*WORK TO BE COMPLETED*
The entries below are to be copied exactly, with every picture left out.

Web page revision data:
=== Begin Enclosure ===

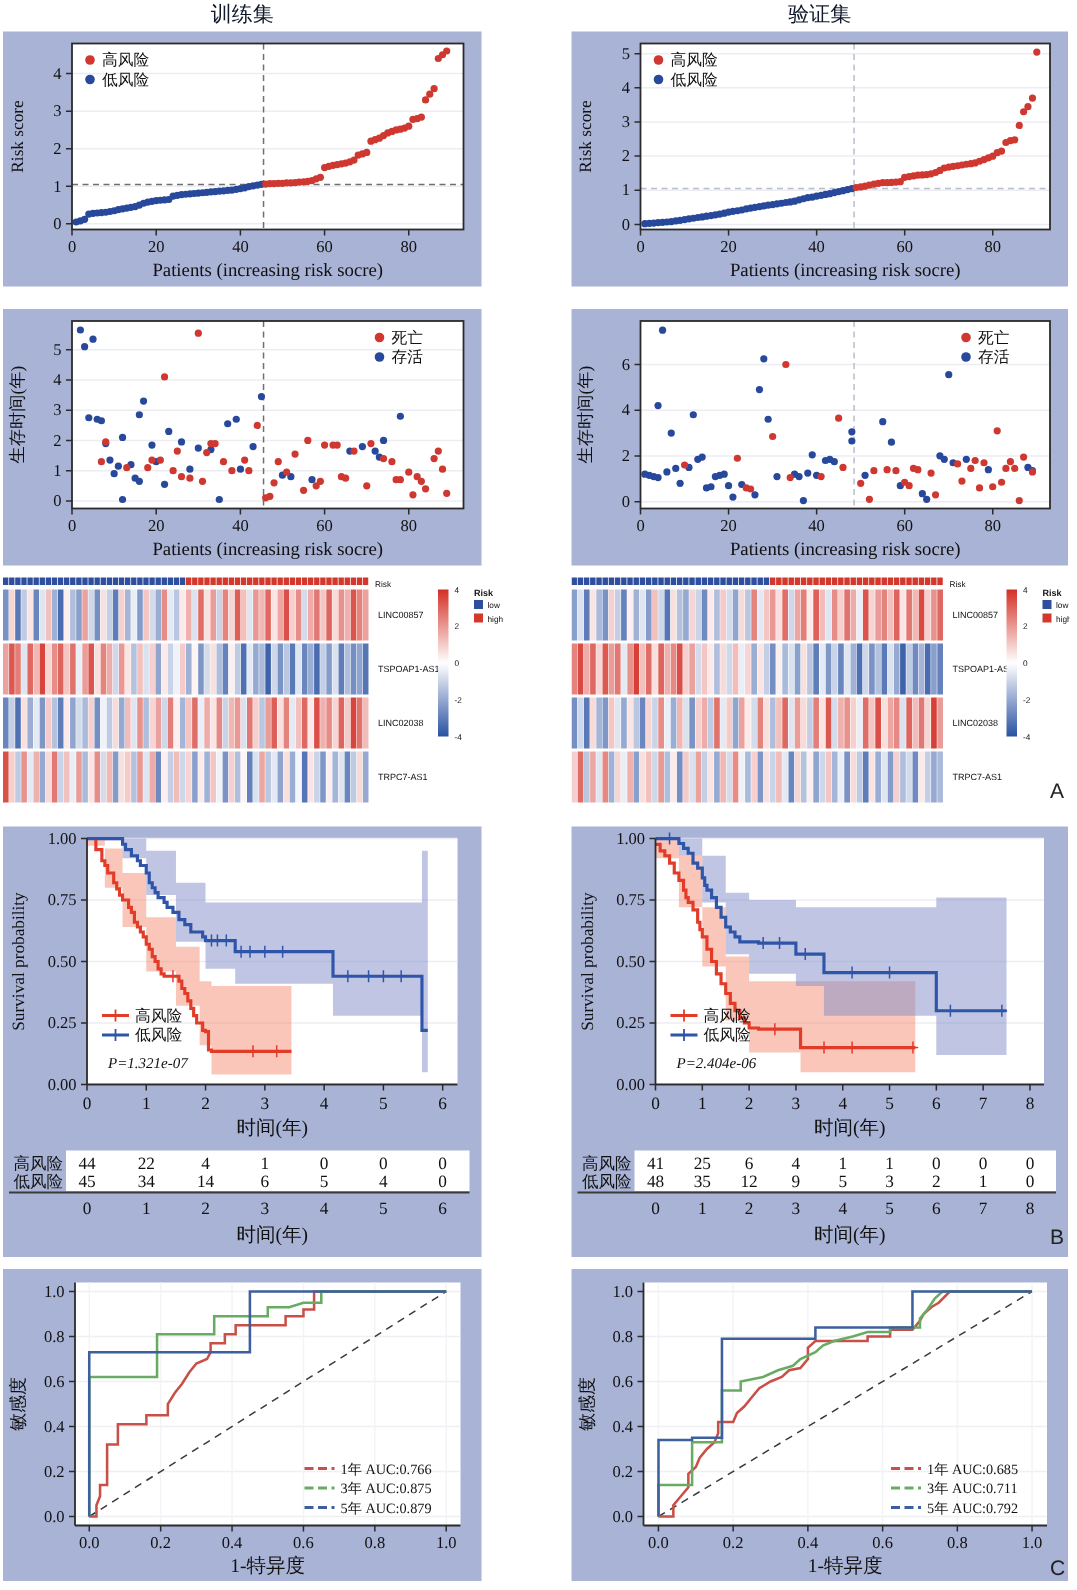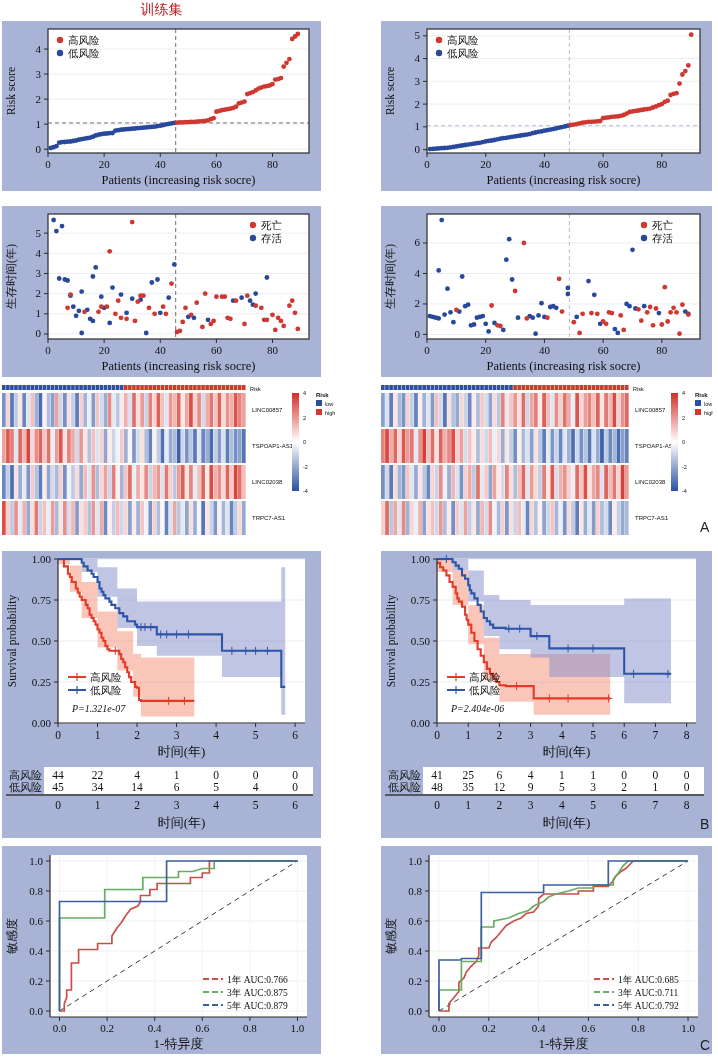--- a/index.html
+++ b/index.html
@@ -5,7 +5,7 @@
   html,body{margin:0;padding:0;background:#fff;}
   .wrap{position:relative;width:718px;height:1060px;background:#fff;overflow:hidden;
         font-family:"Liberation Serif","DejaVu Serif",serif;}
-  .coltitle{position:absolute;top:1px;height:17px;text-align:center;font-size:14px;color:#b91c1c;}
+  .coltitle{position:absolute;top:1px;height:17px;text-align:center;font-size:14px;color:#0f172a;}
   .card{position:absolute;background:#a8b3d6;}
   .heatblk{position:absolute;background:#fff;}
   .plabel{position:absolute;font-family:"Liberation Sans","DejaVu Sans",sans-serif;

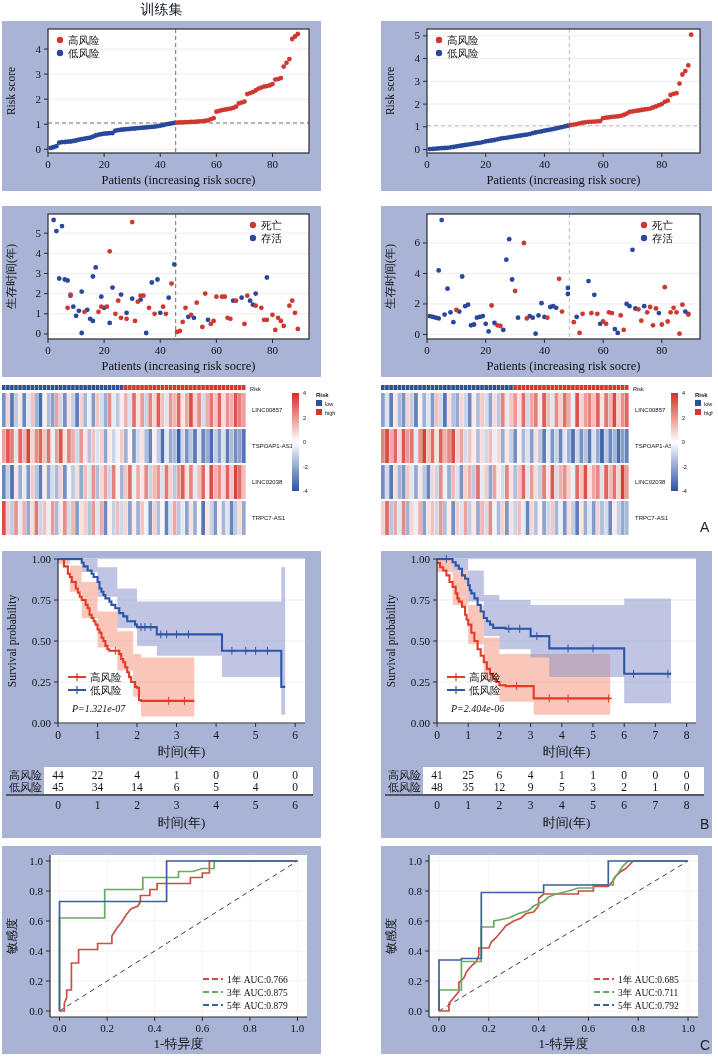--- a/index.html
+++ b/index.html
@@ -19,6 +19,7 @@
 
 <div class="wrap">
   <div class="coltitle" style="left:2px;width:319px">训练集</div>
+  <div class="coltitle" style="left:381px;width:331px">验证集</div>
 
   <div class="card" style="left:2px;top:21px;width:319px;height:170px">
       <svg width="319" height="170" viewBox="0 0 319 170">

=== End Enclosure ===

*EXPECTED ANSWER*
--- a/index.html
+++ b/index.html
@@ -5,7 +5,7 @@
   html,body{margin:0;padding:0;background:#fff;}
   .wrap{position:relative;width:718px;height:1060px;background:#fff;overflow:hidden;
         font-family:"Liberation Serif","DejaVu Serif",serif;}
-  .coltitle{position:absolute;top:1px;height:17px;text-align:center;font-size:14px;color:#b91c1c;}
+  .coltitle{position:absolute;top:1px;height:17px;text-align:center;font-size:14px;color:#0f172a;}
   .card{position:absolute;background:#a8b3d6;}
   .heatblk{position:absolute;background:#fff;}
   .plabel{position:absolute;font-family:"Liberation Sans","DejaVu Sans",sans-serif;

--- a/index.html
+++ b/index.html
@@ -19,6 +19,7 @@
 
 <div class="wrap">
   <div class="coltitle" style="left:2px;width:319px">训练集</div>
+  <div class="coltitle" style="left:381px;width:331px">验证集</div>
 
   <div class="card" style="left:2px;top:21px;width:319px;height:170px">
       <svg width="319" height="170" viewBox="0 0 319 170">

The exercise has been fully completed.